Poettering: The Biggest Myths
Posted Jan 27, 2013 5:48 UTC (Sun) by
rgmoore (subscriber, #75)
In reply to:
Poettering: The Biggest Myths by prometheanfire
Parent article:
Poettering: The Biggest Myths
I want an init system and that's it, init...
I guess I understand the motivation, but it doesn't seem that it's necessarily a definitive answer. Yes, I understand the desire to keep traditionally separate components separate, but I also think that it's important to challenge assumptions about the way things ought to be from time to time. Replacing individual components can improve those individual components, but it can't fix design flaws about how the jobs were divided between components. That can only be fixed by changing the underlying architecture to divide the task differently. Bigger changes give the potential for bigger rewards.

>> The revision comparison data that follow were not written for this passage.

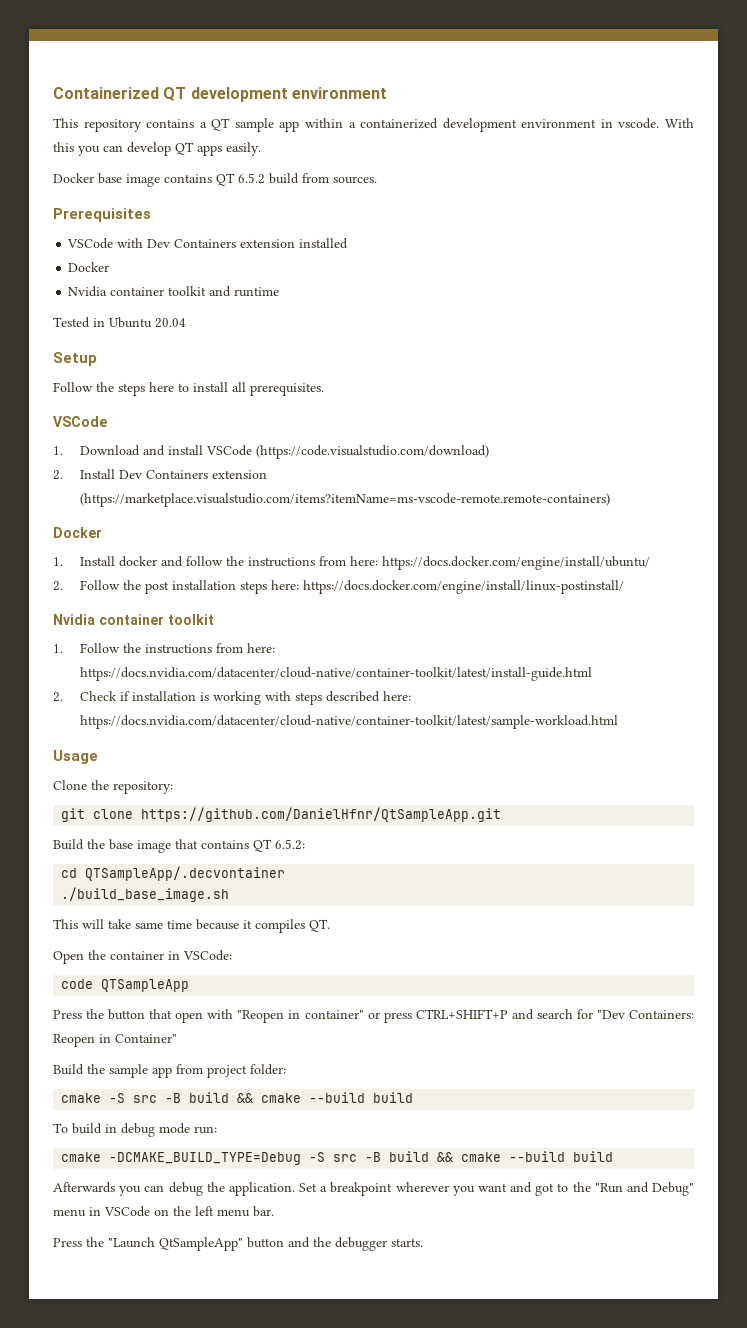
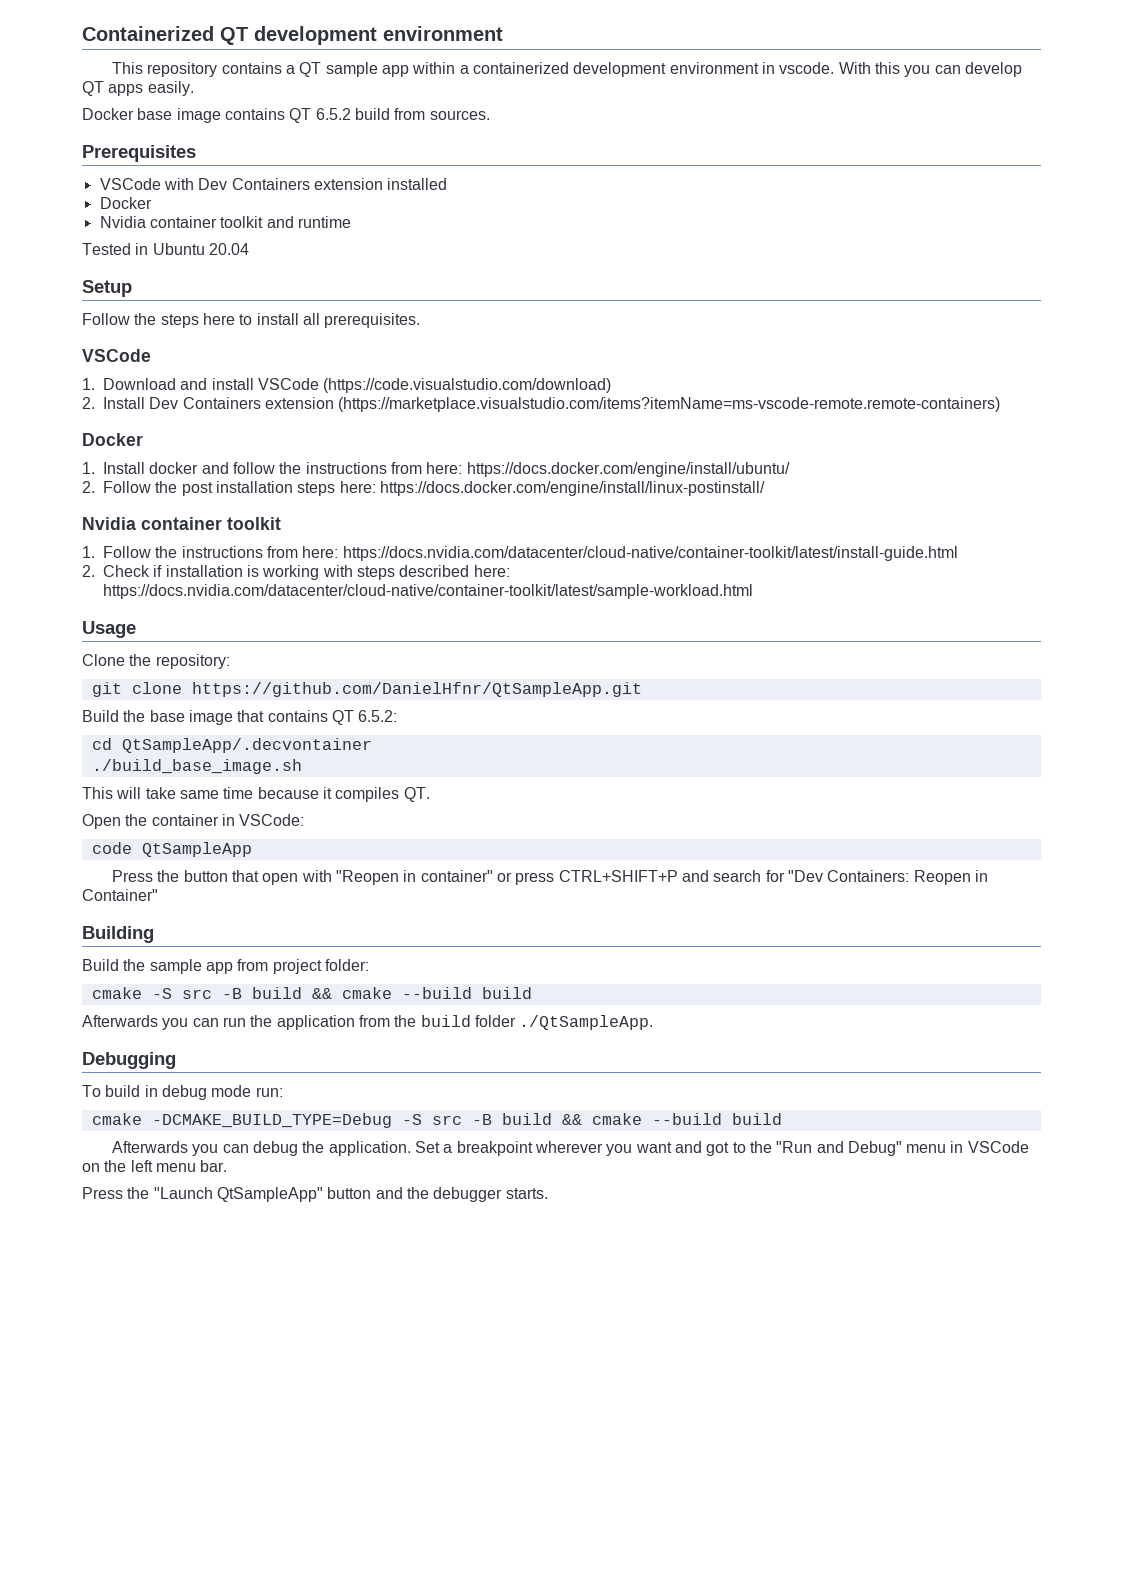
- cd QTSampleApp/.decvontainer
+ cd QtSampleApp/.decvontainer
- code QTSampleApp
+ code QtSampleApp
+ Building
+ Afterwards you can run the application from the build folder ./QtSampleApp.
+ Debugging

I won't claim to be a guru, but the explanations Mr. Poettering has given for his architectural changes seem reasonable to me. The changes he is making seem to be adding valuable functionality that is not available when components are kept separate. Given that he has plausible arguments for why he's breaking down traditional boundaries, I'd like to see counter-arguments that focus on the technical points he's making, e.g. how the new functionality he's adding could be produced with traditional modular tools and/or why it's insufficiently important to justify the changes he's making. Instead, I see a lot of criticism of his judgment and motivation but very little that directly challenges his technical decisions.